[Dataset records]
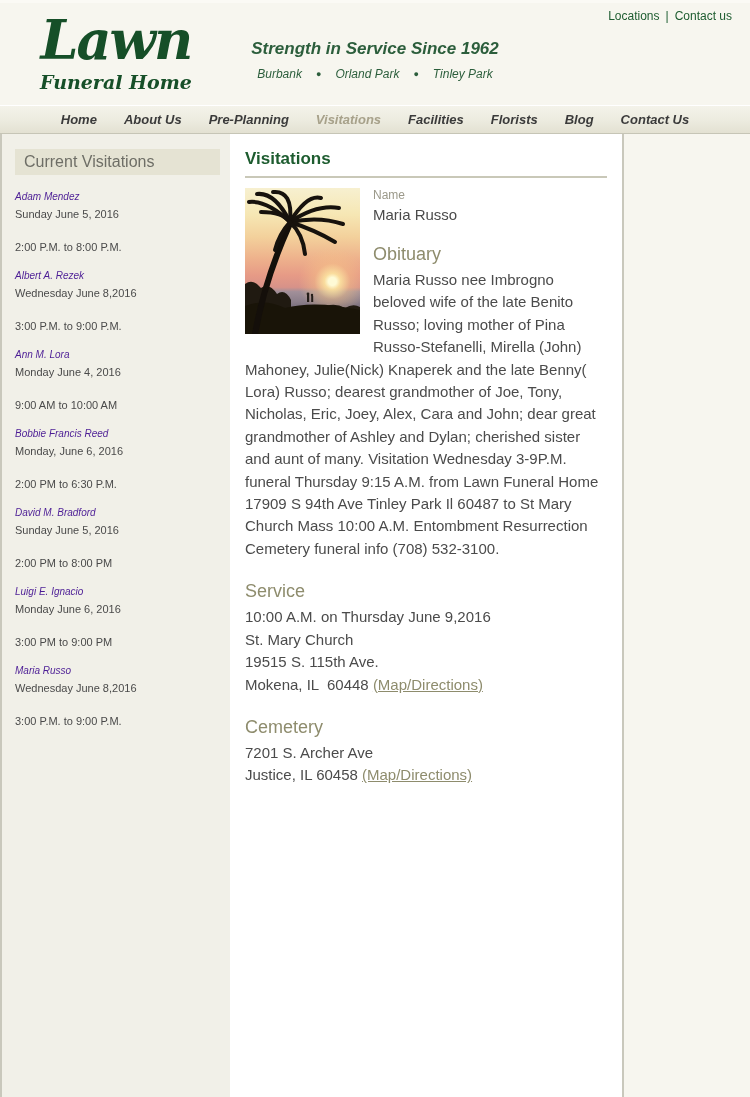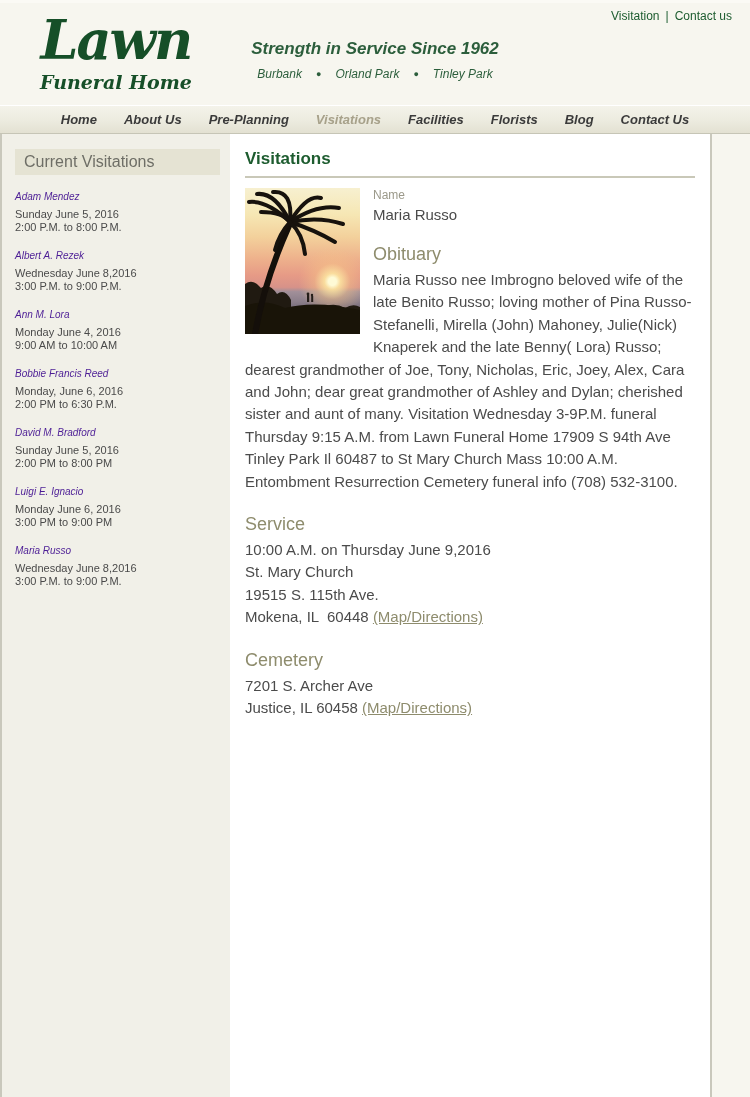--- a/index.html
+++ b/index.html
@@ -20,27 +20,27 @@
   .tagline-locs .dot { margin:0 14px; font-size:9px; vertical-align:1px; }
 
   
   .nav { height:29px; background:linear-gradient(180deg,#f4f3ea 0%,#ecebdf 55%,#e3e1d2 100%);
          border-top:1px solid #ffffff; border-bottom:1px solid #c6c5b6;
          display:flex; justify-content:center; align-items:center; gap:27px; }
   .nav-item { font-size:13px; font-style:italic; font-weight:bold; color:#3b3b3b; cursor:pointer; white-space:nowrap; }
   .nav-item.active { color:#a7a18a; cursor:default; }
 
   
-  .wrapper { display:flex; height:963px; width:712px; border-left:2px solid #c9c8bc; border-right:2px solid #c9c8bc;
+  .wrapper { display:flex; height:963px; width:624px; border-left:2px solid #c9c8bc; border-right:2px solid #c9c8bc;
              box-shadow:inset 0 3px 4px -2px rgba(0,0,0,.12); }
   .sidebar { width:228px; background:#f1f0e8; padding:15px 10px 10px 13px; }
   .sidebar-title { background:#e5e3d3; color:#6e6e66; font-size:16px; padding:4px 9px; margin-bottom:6px; }
   .entry { margin-top:13px; }
   .entry-name { font-size:10px; font-style:italic; color:#4c1d95; line-height:18px; cursor:pointer; }
-  .entry-date, .entry-time { font-size:11px; color:#4a4a4a; line-height:13px; }
+  .entry-date, .entry-time { font-size:11px; color:#4a4a4a; line-height:13px;margin-top:20px; }
   .entry-date { margin-top:2px; }
 
   .main { flex:1; background:#ffffff; padding:15px 15px 0 15px; }
   .page-title { color:#1d5c2f; font-size:17px; font-weight:bold; }
   .title-rule { height:2px; background:#c9c8b8; margin:7px 0 10px 0; border:0; }
 
   
   .photo { float:left; width:115px; height:146px; margin:0 13px 8px 0; position:relative; overflow:hidden;
     background:
       radial-gradient(circle at 76% 64%, #fefad6 0 4px, rgba(252,228,160,.9) 8px, rgba(247,195,135,.45) 18px, rgba(240,170,130,0) 34px),
@@ -56,21 +56,21 @@
   .body-text { font-size:15px; line-height:22.4px; color:#4b4b4b; }
   .addr-line { font-size:15px; line-height:22.4px; color:#4b4b4b; white-space:pre-wrap; }
   .map-link { color:#8e8c6d; text-decoration:underline; cursor:pointer; }
   .section { clear:none; }
 </style>
 </head>
 <body>
 
 <div class="header">
   <div class="topbar">
-    <a>Visitation</a><span class="sep">|</span><a>Contact us</a>
+    <a>Locations</a><span class="sep">|</span><a>Contact us</a>
   </div>
   <div class="logo">
     <div class="logo-main">Lawn</div>
     <div class="logo-sub">Funeral Home</div>
   </div>
   <div class="tagline">
     <div class="tagline-main">Strength in Service Since 1962</div>
     <div class="tagline-locs">
       <span>Burbank</span><span class="dot">●</span><span>Orland Park</span><span class="dot">●</span><span>Tinley Park</span>
     </div>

Problem statement -> With the pictures left out, write out all of the data exactly.

Solution to this problem ->
--- a/index.html
+++ b/index.html
@@ -20,27 +20,27 @@
   .tagline-locs .dot { margin:0 14px; font-size:9px; vertical-align:1px; }
 
   
   .nav { height:29px; background:linear-gradient(180deg,#f4f3ea 0%,#ecebdf 55%,#e3e1d2 100%);
          border-top:1px solid #ffffff; border-bottom:1px solid #c6c5b6;
          display:flex; justify-content:center; align-items:center; gap:27px; }
   .nav-item { font-size:13px; font-style:italic; font-weight:bold; color:#3b3b3b; cursor:pointer; white-space:nowrap; }
   .nav-item.active { color:#a7a18a; cursor:default; }
 
   
-  .wrapper { display:flex; height:963px; width:712px; border-left:2px solid #c9c8bc; border-right:2px solid #c9c8bc;
+  .wrapper { display:flex; height:963px; width:624px; border-left:2px solid #c9c8bc; border-right:2px solid #c9c8bc;
              box-shadow:inset 0 3px 4px -2px rgba(0,0,0,.12); }
   .sidebar { width:228px; background:#f1f0e8; padding:15px 10px 10px 13px; }
   .sidebar-title { background:#e5e3d3; color:#6e6e66; font-size:16px; padding:4px 9px; margin-bottom:6px; }
   .entry { margin-top:13px; }
   .entry-name { font-size:10px; font-style:italic; color:#4c1d95; line-height:18px; cursor:pointer; }
-  .entry-date, .entry-time { font-size:11px; color:#4a4a4a; line-height:13px; }
+  .entry-date, .entry-time { font-size:11px; color:#4a4a4a; line-height:13px;margin-top:20px; }
   .entry-date { margin-top:2px; }
 
   .main { flex:1; background:#ffffff; padding:15px 15px 0 15px; }
   .page-title { color:#1d5c2f; font-size:17px; font-weight:bold; }
   .title-rule { height:2px; background:#c9c8b8; margin:7px 0 10px 0; border:0; }
 
   
   .photo { float:left; width:115px; height:146px; margin:0 13px 8px 0; position:relative; overflow:hidden;
     background:
       radial-gradient(circle at 76% 64%, #fefad6 0 4px, rgba(252,228,160,.9) 8px, rgba(247,195,135,.45) 18px, rgba(240,170,130,0) 34px),
@@ -56,21 +56,21 @@
   .body-text { font-size:15px; line-height:22.4px; color:#4b4b4b; }
   .addr-line { font-size:15px; line-height:22.4px; color:#4b4b4b; white-space:pre-wrap; }
   .map-link { color:#8e8c6d; text-decoration:underline; cursor:pointer; }
   .section { clear:none; }
 </style>
 </head>
 <body>
 
 <div class="header">
   <div class="topbar">
-    <a>Visitation</a><span class="sep">|</span><a>Contact us</a>
+    <a>Locations</a><span class="sep">|</span><a>Contact us</a>
   </div>
   <div class="logo">
     <div class="logo-main">Lawn</div>
     <div class="logo-sub">Funeral Home</div>
   </div>
   <div class="tagline">
     <div class="tagline-main">Strength in Service Since 1962</div>
     <div class="tagline-locs">
       <span>Burbank</span><span class="dot">●</span><span>Orland Park</span><span class="dot">●</span><span>Tinley Park</span>
     </div>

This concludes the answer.